→ **TASK PROMPT**:
Quote the records that follow in full and exactly; leave out the pictures.

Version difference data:
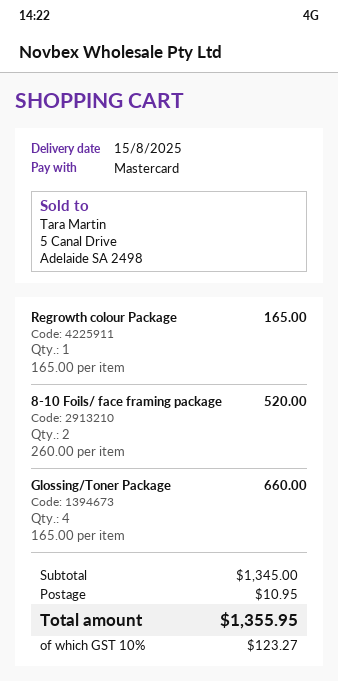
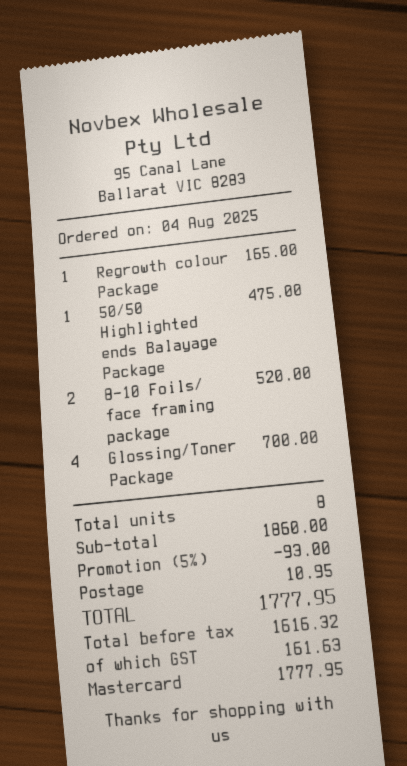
Glossing/Toner Package: 4 for 660.00 -> 4 for 700.00
50/50 Highlighted ends Balayage Package: none -> 1 for 475.00
subtotal: 1345.00 -> 1860.00
discount: none -> 5% = 93.00
tax: 123.27 -> 161.63
total: 1355.95 -> 1777.95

→ **THE ANSWER**:
Glossing/Toner Package: 4 for 660.00 -> 4 for 700.00
50/50 Highlighted ends Balayage Package: none -> 1 for 475.00
subtotal: 1345.00 -> 1860.00
discount: none -> 5% = 93.00
tax: 123.27 -> 161.63
total: 1355.95 -> 1777.95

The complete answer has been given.